Format: Dreamcast Publisher: Sega Developer: in-house (AM2) Read our Shenmue review here

It’s telling that there are only two series which share that much in common with Shenmue: Yakuza, with its heady Japanese environments, kitsch mini-games and crowd combat, plus The Elder Scrolls’ immense interactive population, circadian routines and completely voiced dialogue. This pair of game series, and their respective yardsticks of production, have paddled in Shenmue’s gene pool, even if that was never their intention. There are no Shenmue clones, of course.Shenmue was ahead of its time just as much as it was ahead of itself. It arrived on three GD-ROMs (proprietary 1.2GB Dreamcast discs), just one year after the console’s debut. At the time, it was the most expensive videogame developed. Originally planned for release on Saturn, it swelled into a 16-chapter tale that was eventually compressed into three games, but that weight loss still wasn’t enough to save it from its own ambition, with the third and concluding chapter still nothing but a cross that Sega’s fans continually beg it to bear. Perhaps its only software legacy is to have sealed the ascent of the QTE – quick time event – into gaming’s plump lexicon of abbreviations, but its heritage lives on, often quite fiercely, in the hearts of those who plunged themselves into Shenmue’s grand world.Despite Shenmue’s prerelease selling points embodying the tiresome bunfight of specs, jargon and pillow-talk that would clog up 21st-century E3 events and blustery, post-GTA press releases – Millions of the most realest graphics ever!
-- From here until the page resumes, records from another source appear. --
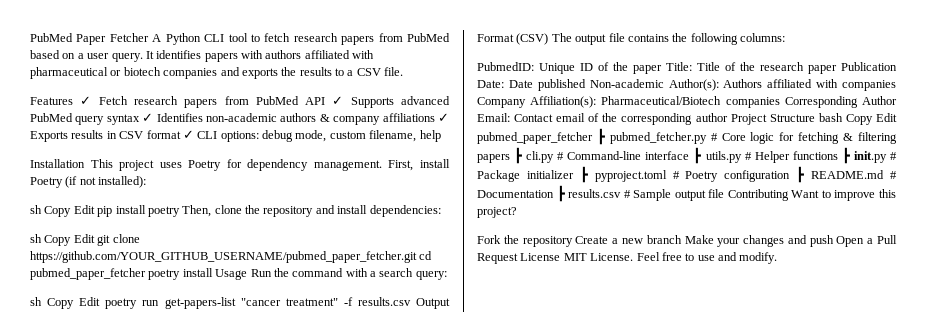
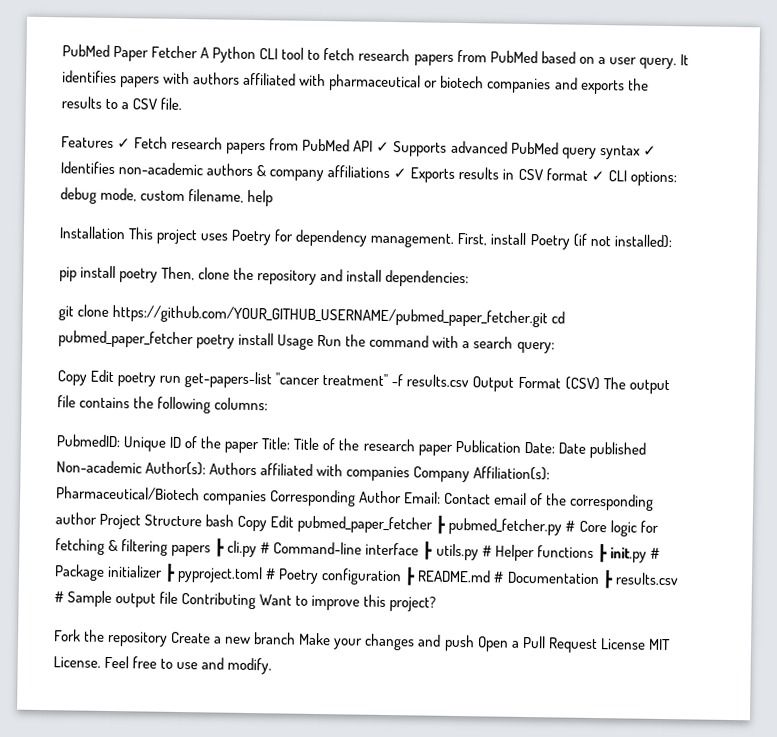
- sh Copy Edit pip install poetry Then, clone the repository and install dependencies:
+ pip install poetry Then, clone the repository and install dependencies:
- sh Copy Edit git clone https://github.com/YOUR_GITHUB_USERNAME/pubmed_paper_fetcher.git cd pubmed_paper_fetcher poetry install Usage Run the command with a search query:
+ git clone https://github.com/YOUR_GITHUB_USERNAME/pubmed_paper_fetcher.git cd pubmed_paper_fetcher poetry install Usage Run the command with a search query:
- sh Copy Edit poetry run get-papers-list "cancer treatment" -f results.csv Output Format (CSV) The output file contains the following columns:
+ Copy Edit poetry run get-papers-list "cancer treatment" -f results.csv Output Format (CSV) The output file contains the following columns:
Unprecedented explorational freedom bar none! – it still successfully tapped into a tremendous wellspring of faith. And Dreamcast owners were certainly looking for something to believe in, with Sega having delivered a console that personified its effervescent arcade joy; Shenmue was the game that would prove to the rest of the world that Sega could also hold its own among the grandiose, multi-disc epics of the post-FFVII gaming scene.“It’s involving, and ultimately rewarding, but only represents a step towards what may be possible in the future, rather than the milestone Edge hoped for,” we concluded in our Shenmue review.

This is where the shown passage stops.